Many provincial decision makers have decided to restrict molecular PCR testing to individuals who are at a higher risk of being hospitalized from COVID-19 or are in settings where the virus could spread more quickly.
Jean-Yves Duclos says that’s why at-home rapid antigen tests have become a crucial tool in this fifth wave of the pandemic, which has been driven by the more transmissible Omicron variant.
Here in Ontario, 4.6-million of the 54-million tests earmarked for this province have arrived, with another 7.8 million set for delivery. There is no such schedule for the remaining 42-million promised tests.
At the same time, Ontario’s Education Minister is making a promise related to rapid tests for day one of the return to in person learning on Monday.

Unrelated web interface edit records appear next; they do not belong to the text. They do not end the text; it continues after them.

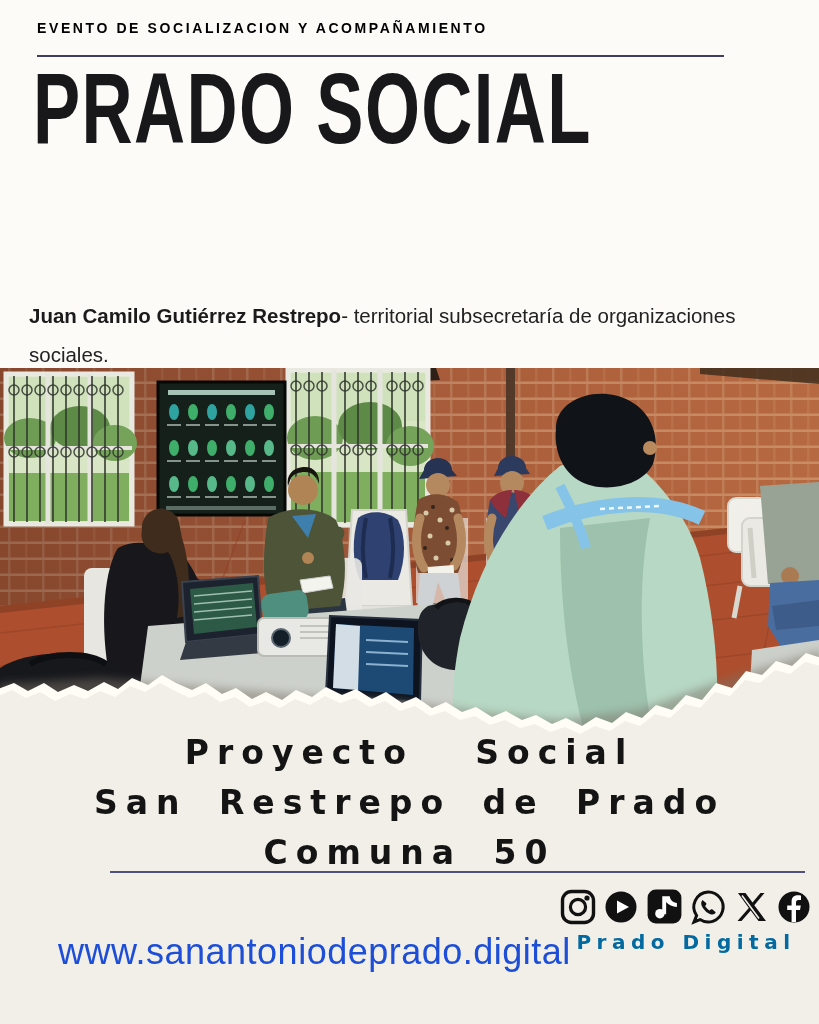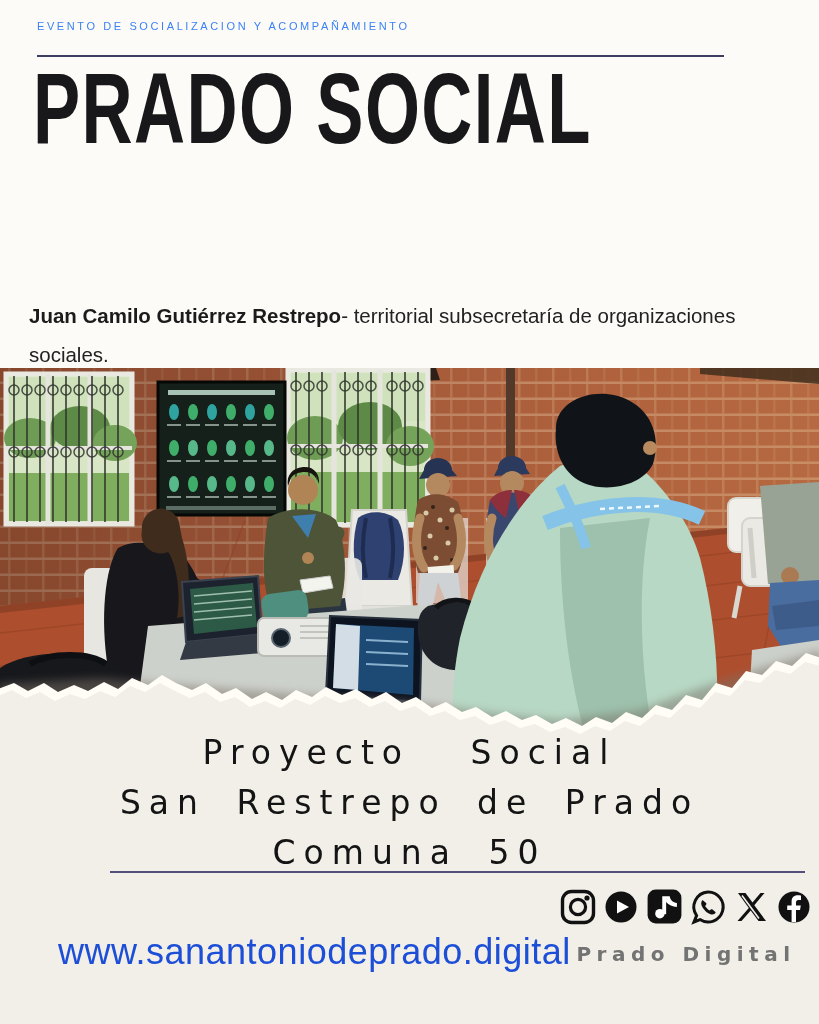"EVENTO DE SOCIALIZACION Y ACOMPAÑAMIENTO" .kicker { color: #3b82f6 -> #000000; font-size: 11px -> 14px; font-weight: normal -> bold }
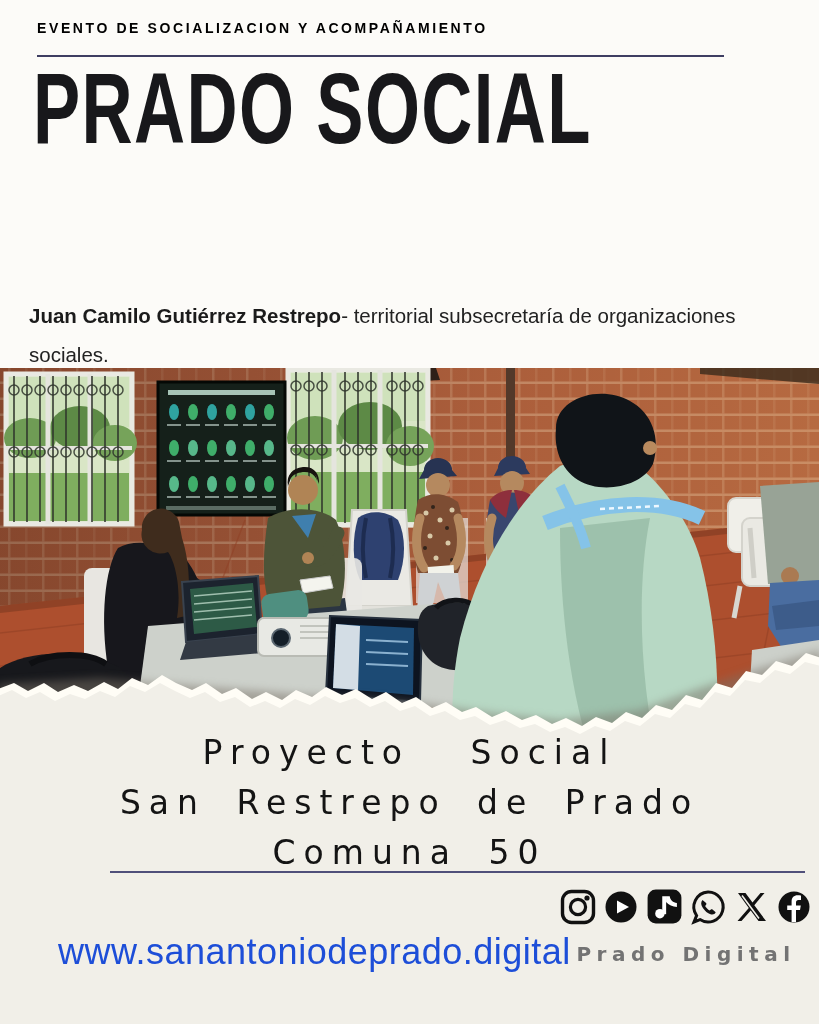"Proyecto Social" .project { font-weight: normal -> bold }
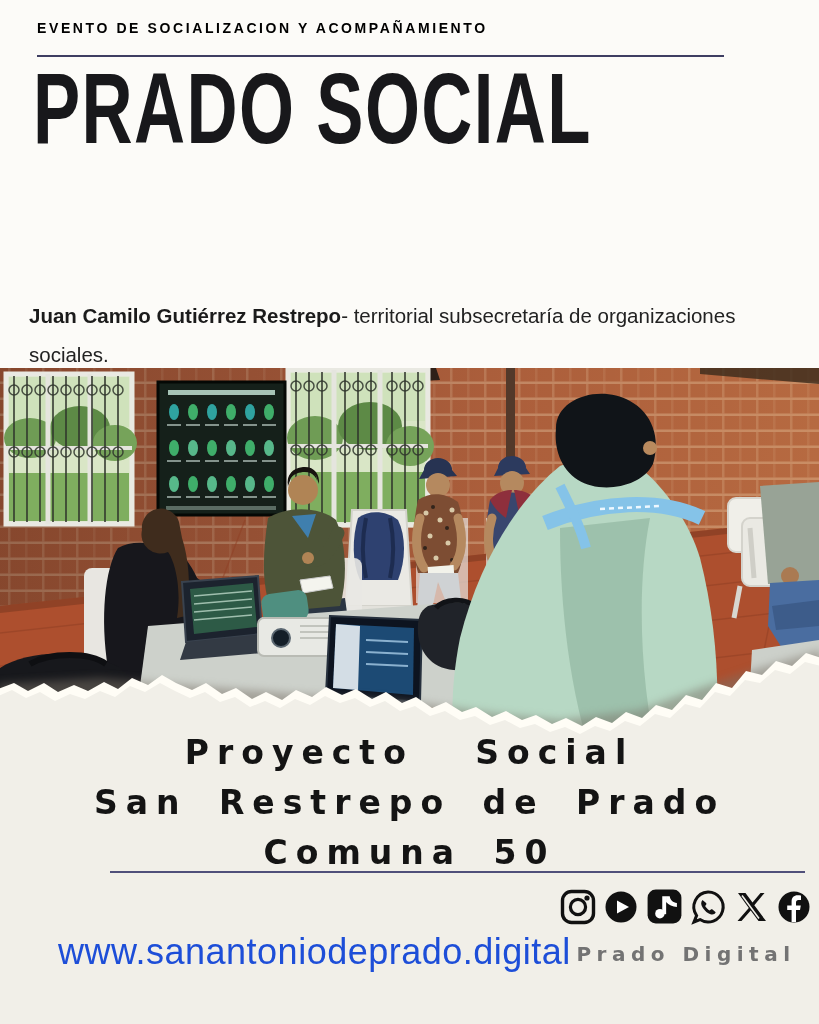"Prado Digital" .brand { color: #737373 -> #0369a1; margin-top: 15px -> 3px }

“Our government and the premier has prioritized, and literally in real time, shipping 3.9-million rapid tests available on the first day of school for kits of two tests so that parents could test their children at home and increase the level of safety and assurance for themselves, and the kids and their peers in the classroom,” Stephen Lecce explained.
Lecce also confirmed earlier Ministry of Health information that PCR tests will only be given to students who devellop COVID symptoms while at school, and public health staff will only notify families if 30-percent of the school, including staff and students, is absent for any reason.
NDP Education Critic Marit Stiles says she finds this ironic.
“It shouldn’t be easier to find out there’s a lice outbreak in your kid’s school than a COVID outbreak,” Stiles quipped.
Stiles admits the commitments made Wednesday by the education minister are promising, but let’s see if they follow through when classrooms open on Monday.